Depending on your jurisdiction, you may have certain rights with respect to your personal data. These may include the right to access your personal data, request correction or deletion of your personal data, restrict or object to processing, receive a copy of your personal data in a portable format, and withdraw consent where processing is based on consent. If you are a resident of the European Economic Area or the United Kingdom, you also have the right to lodge a complaint with your local data protection authority. If you are a resident of certain US states, including California, you may have the right to request information about the categories of personal data collected, the sources of that data, the purposes for which it was used, and the categories of third parties with whom it is shared.

To exercise your rights, you may contact us using the contact details provided below. We will respond in accordance with applicable law, and we may need to verify your identity before fulfilling your request. You may also have the right to designate an authorized agent to submit requests on your behalf.

Cookies and Similar Technologies

We and our service providers use cookies and similar technologies on our websites and in our Services to collect information about usage, remember preferences, and improve the user experience. Cookies are small text files stored on your device that help us recognize repeat users, analyze how our website is used, and support the proper functioning of the Services. You may configure your browser to reject cookies or prompt you before accepting them; however, some features of the Services may not function properly if cookies are disabled.

Third-Party Links and Services

Our Services may contain links to third-party websites, products, or services that are not owned or controlled by Enquirica.
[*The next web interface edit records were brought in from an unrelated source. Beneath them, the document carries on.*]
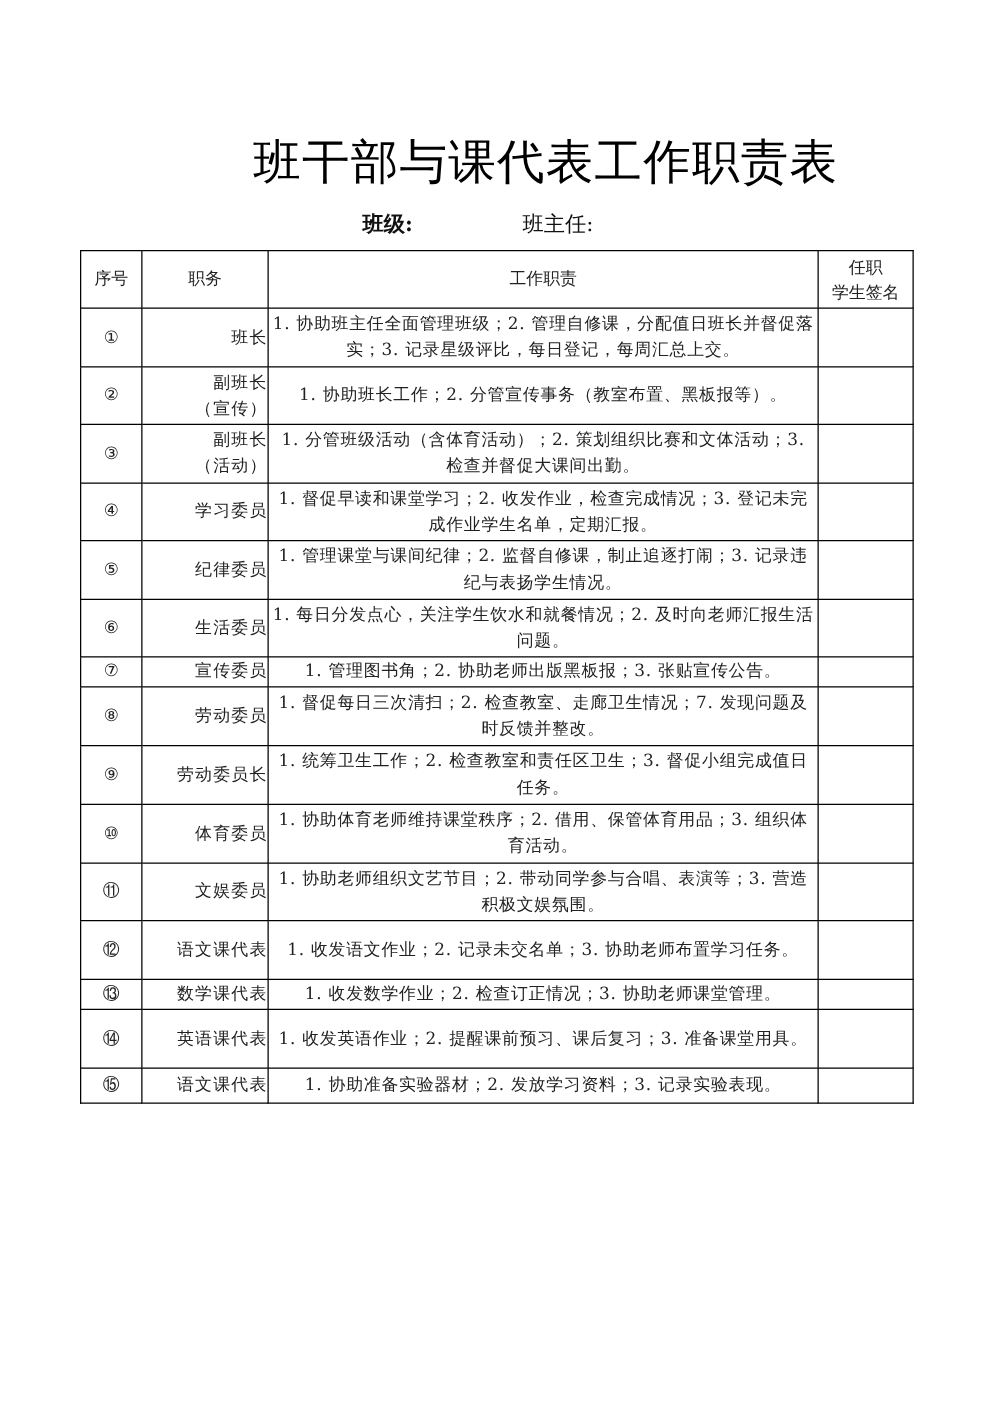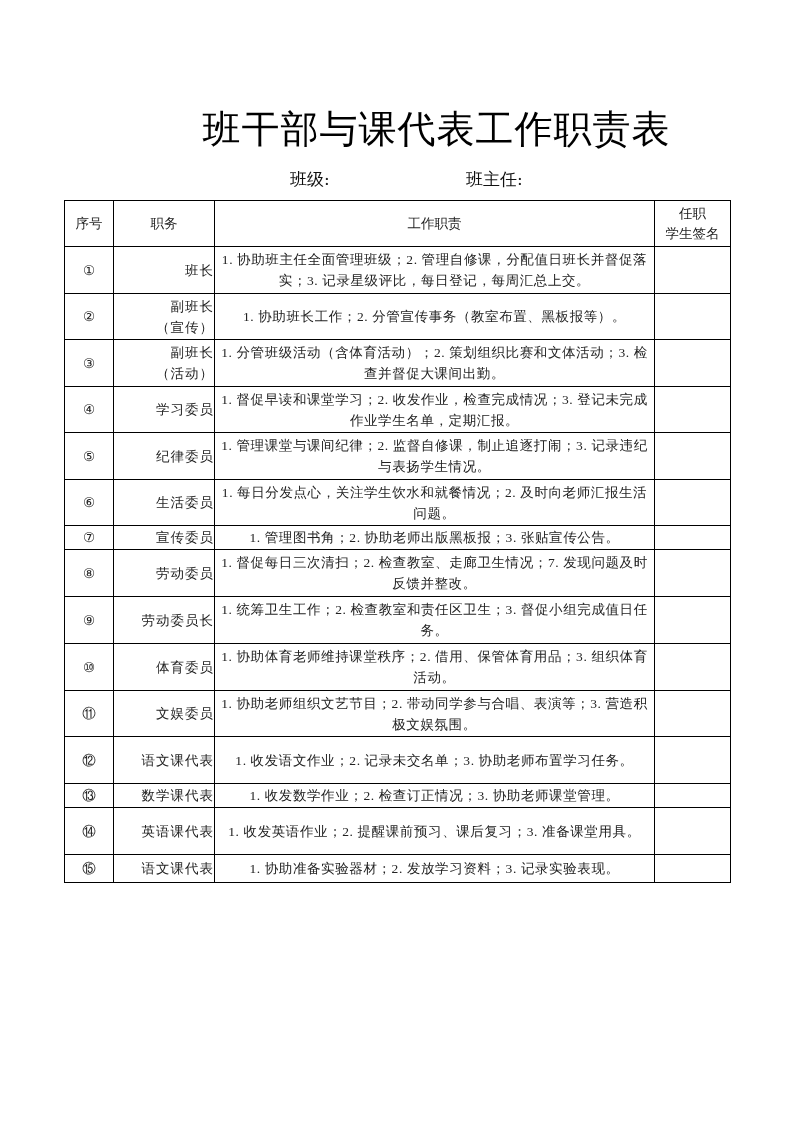--- a/index.html
+++ b/index.html
@@ -8,7 +8,7 @@
   .title { position: absolute; top: 104px; left: 0; width: 793px; text-align: center;
            font-size: 38px; letter-spacing: 1px; color: #000; line-height: 50px; padding-left: 40px; }
   .subline { position: absolute; top: 168px; left: 0; width: 793px; height: 24px; }
-  .sub-class { position: absolute; left: 290px; top: 0; font-size: 17px; }
+  .sub-class { position: absolute; left: 290px; top: 0; font-size: 17px; font-weight: bold; }
   .sub-teacher { position: absolute; left: 418px; top: 0; font-size: 17px; margin-left: 48px; }
   table.duty { position: absolute; left: 64px; top: 200px; border-collapse: collapse;
                width: 666px; table-layout: fixed; font-family: Liberation Serif, serif; }

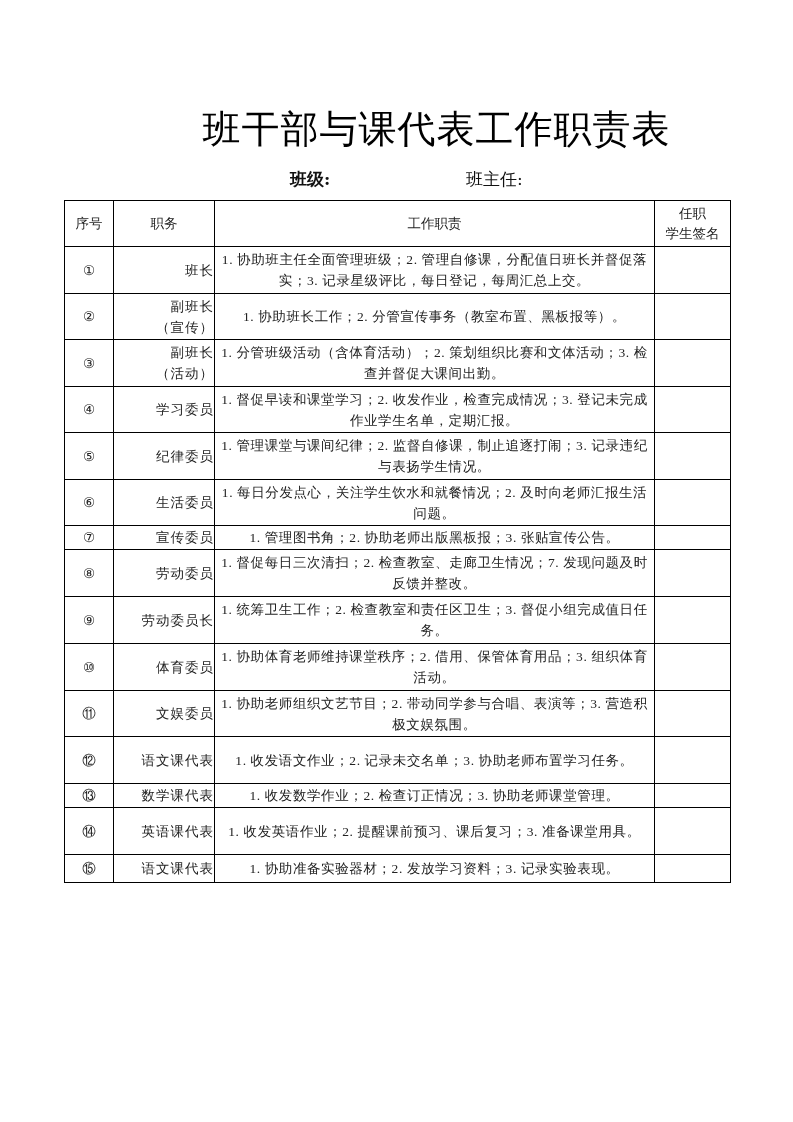--- a/index.html
+++ b/index.html
@@ -9,7 +9,7 @@
            font-size: 38px; letter-spacing: 1px; color: #000; line-height: 50px; padding-left: 40px; }
   .subline { position: absolute; top: 168px; left: 0; width: 793px; height: 24px; }
   .sub-class { position: absolute; left: 290px; top: 0; font-size: 17px; font-weight: bold; }
-  .sub-teacher { position: absolute; left: 418px; top: 0; font-size: 17px; margin-left: 48px; }
+  .sub-teacher { position: absolute; left: 418px; top: 0; font-size: 17px; }
   table.duty { position: absolute; left: 64px; top: 200px; border-collapse: collapse;
                width: 666px; table-layout: fixed; font-family: Liberation Serif, serif; }
   table.duty td, table.duty th { border: 1px solid #000; padding: 0; font-weight: normal;

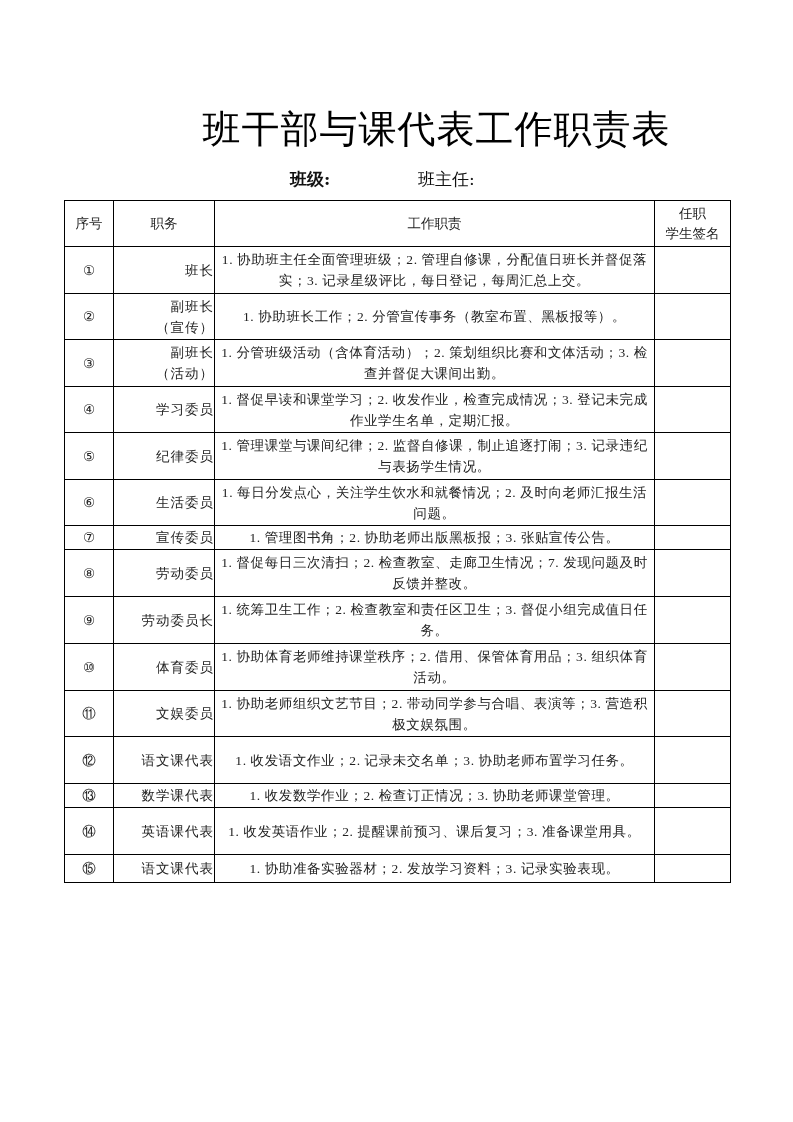--- a/index.html
+++ b/index.html
@@ -11,7 +11,7 @@
   .sub-class { position: absolute; left: 290px; top: 0; font-size: 17px; font-weight: bold; }
   .sub-teacher { position: absolute; left: 418px; top: 0; font-size: 17px; }
   table.duty { position: absolute; left: 64px; top: 200px; border-collapse: collapse;
-               width: 666px; table-layout: fixed; font-family: Liberation Serif, serif; }
+               width: 666px; table-layout: fixed; }
   table.duty td, table.duty th { border: 1px solid #000; padding: 0; font-weight: normal;
                font-size: 13.5px; line-height: 21px; color: #222; }
   th { text-align: center; vertical-align: middle; color: #000; }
This Privacy Policy does not apply to those third parties, and we are not responsible for their privacy practices. We encourage you to review the privacy policies of any third parties before providing them with personal information. The inclusion of third-party links does not imply endorsement of the linked entities or their practices.

Updates to this Privacy Policy

We may update this Privacy Policy from time to time to reflect changes in our practices, legal requirements, or new features of the Services. When we make material changes, we will revise the Effective Date at the top of this Privacy Policy and, where required by law, we will provide additional notice. Your continued use of the Services after the updated Privacy Policy is posted constitutes your acceptance of the changes.

Contact Information

If you have questions, concerns, or requests regarding this Privacy Policy or our privacy practices, please contact our Data Protection Officer at privacy@enquirica.com or Alvand AS, Holmenkollveien 79, Oslo, Norway

For residents of the European Union or United Kingdom, you may also contact your local data protection authority with any concerns about how your personal data is processed.